Chromatographic peaks assigned to the same feature are indicated with a
grey rectangle in the lower panel of the plot. In the present example,
because retention times of the two chromatographic peaks are very
similar, this rectangle is very narrow and looks thus more like a
vertical line. Based on this result, the default settings
(bw = 30
) seemed to correctly define features. It is
however advisable to evaluate settings on multiple slices, ideally with
signal from more than one compound being present. Such slices could be
identified in e.g. a plot created with the plotChromPeaks()
function (see example in the chromatographic peak detection
section).
In our example we extract a chromatogram for an m/z slice containing signal for known isomers betaine and valine ([M+H]+ m/z 118.08625).
#' Plot the chromatogram for an m/z slice containing betaine and valine
mzr <- 118.08625 + c(-0.005, 0.005)
chr_2 <- chromatogram(mse, mz = mzr, aggregationFun = "max")

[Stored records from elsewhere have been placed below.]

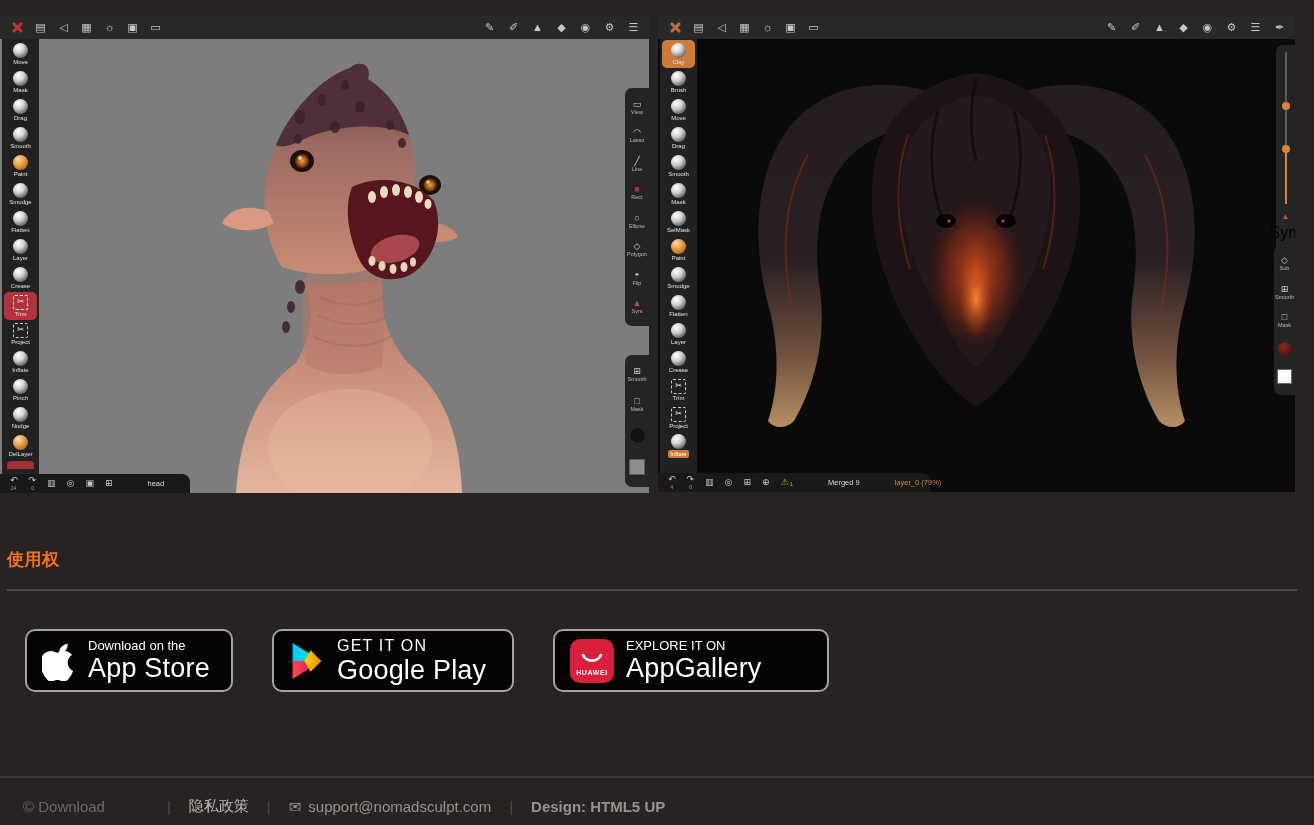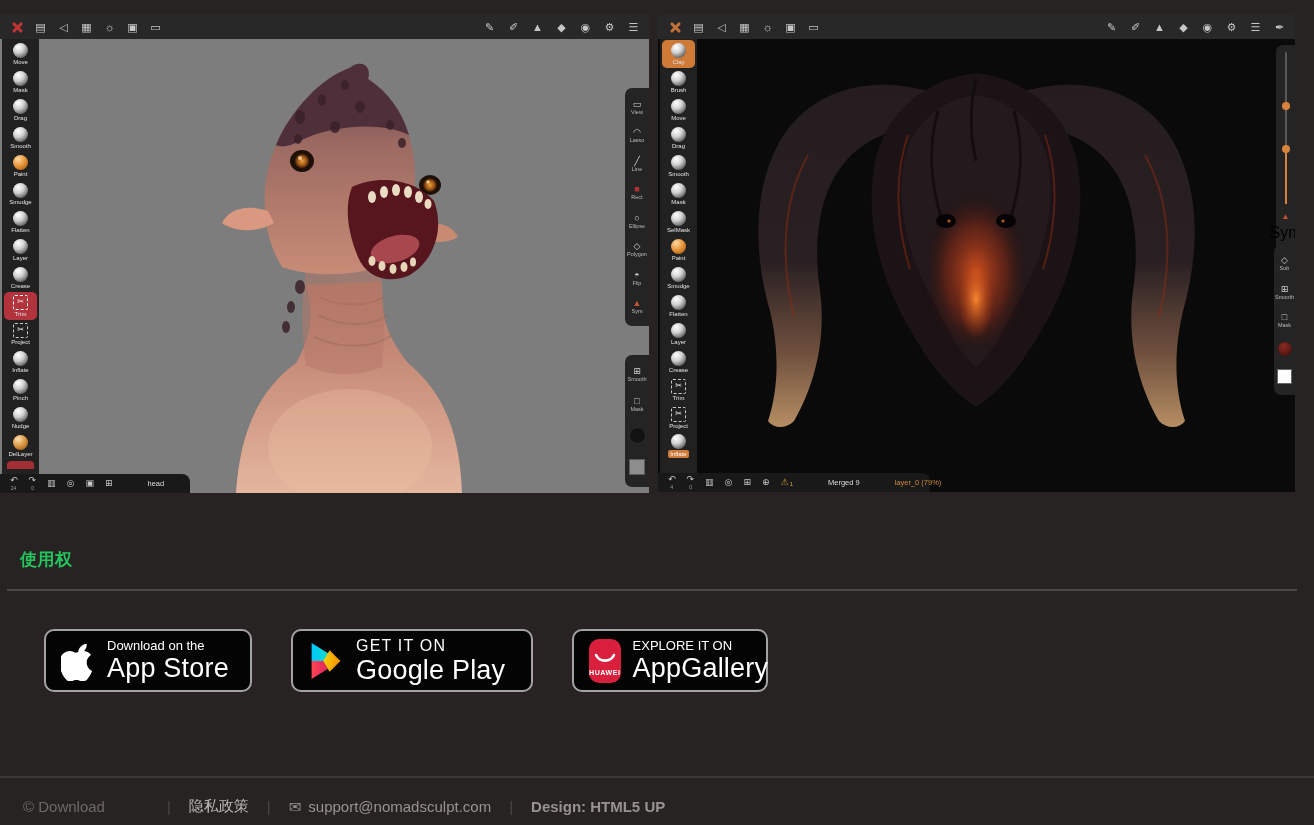--- a/index.html
+++ b/index.html
@@ -72,29 +72,29 @@
   .bb-ic{color:#c9c9c9;font-size:9px;line-height:1;}
   .undo-wrap{display:flex;flex-direction:column;align-items:center;gap:0;}
   .undo-wrap .cnt{font-size:6px;color:#9a9a9a;line-height:1;transform:scale(.85);}
   .bb-text{font-size:7.5px;color:#dcdcdc;white-space:nowrap;margin-left:24px;}
   .bb-text.orange{color:#cf8a3a;}
   .warn-wrap{display:flex;align-items:flex-end;gap:1px;color:#d9a13d;}
   .warn-wrap .g{font-size:9px;line-height:1;}
   .warn-wrap .cnt{font-size:6px;line-height:1;color:#d9a13d;}
 
   
-  .section-title{position:absolute;left:20px;top:548px;font-size:17px;font-weight:bold;color:#22c55e;letter-spacing:.5px;}
+  .section-title{position:absolute;left:7px;top:548px;font-size:17px;font-weight:bold;color:#f97316;letter-spacing:.5px;}
   .divider-1{position:absolute;left:7px;top:589px;width:1290px;height:2px;background:#4b4744;}
   .divider-2{position:absolute;left:0;top:776px;width:1314px;height:2px;background:#3b3736;}
 
   .badges{position:absolute;left:25px;top:629px;display:flex;gap:39px;align-items:center;}
   .badge{height:63px;background:#040404;border:2px solid #a3a3a3;border-radius:10px;display:flex;align-items:center;color:#fff;padding:0 15px;box-sizing:border-box;cursor:pointer;}
-  #badge-appstore{width:208px;margin-left:19px;}
+  #badge-appstore{width:208px;}
   #badge-gplay{width:242px;}
-  #badge-ag{width:196px;}
+  #badge-ag{width:276px;}
   .badge-text{display:flex;flex-direction:column;margin-left:12px;}
   .badge-small{font-size:13px;line-height:1.25;}
   .badge-small.gp{font-size:16px;letter-spacing:1.2px;}
   .badge-big{font-size:27px;line-height:1.05;font-weight:500;letter-spacing:.2px;}
   .hw-logo{width:44px;height:44px;border-radius:10px;background:#da1f3d;display:flex;flex-direction:column;align-items:center;justify-content:flex-end;padding-bottom:7px;box-sizing:border-box;}
   .hw-logo .hw-txt{font-size:7px;font-weight:bold;letter-spacing:.6px;color:#fff;line-height:1;margin-top:2px;}
 
   .footer{position:absolute;left:23px;top:797px;display:flex;align-items:center;font-size:15px;color:#6e6968;}
   .footer .sep{color:#4c4846;margin:0 18px;}
   .footer .sep.first{margin-left:62px;}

#' Correspondence in that slice using default settings
plotChromPeakDensity(chr_2, param = pdp)
This slice contains signal from several ions resulting in multiple
chromatographic peaks along the retention time axis. With the default
settings, in particular with bw = 30
, all these peaks were
however assigned to the same feature (indicated with the grey
rectangle). Signal from different ions would thus be treated as a single
entity. We repeat the analysis below with a strongly reduced value for
parameter bw
.
#' Reducing the bandwidth
pdp <- PeakDensityParam(sampleGroups = sampleData(mse)$group, bw = 1.8)
plotChromPeakDensity(chr_2, param = pdp)
Setting bw = 1.8
strongly reduced the smoothness of the
density curve resulting in a higher number of density peaks and
hence a nice grouping of (aligned) chromatographic peaks into separate
features. Note that the height of the peaks of the density curve are not
relevant for the grouping.
By having defined a bw
appropriate for our data set, we
proceed and perform the correspondence analysis on the full data set.
Other parameters of peakDensity are binSize
and
minFraction
. The minFraction
parameter
(already discussed above) defines the proportion of samples within at
least one sample group in which chromatographic peaks need to be
identified in order to define a feature.
binSize
defines the m/z widths of the slices
along the m/z dimension the algorithm will iterate through.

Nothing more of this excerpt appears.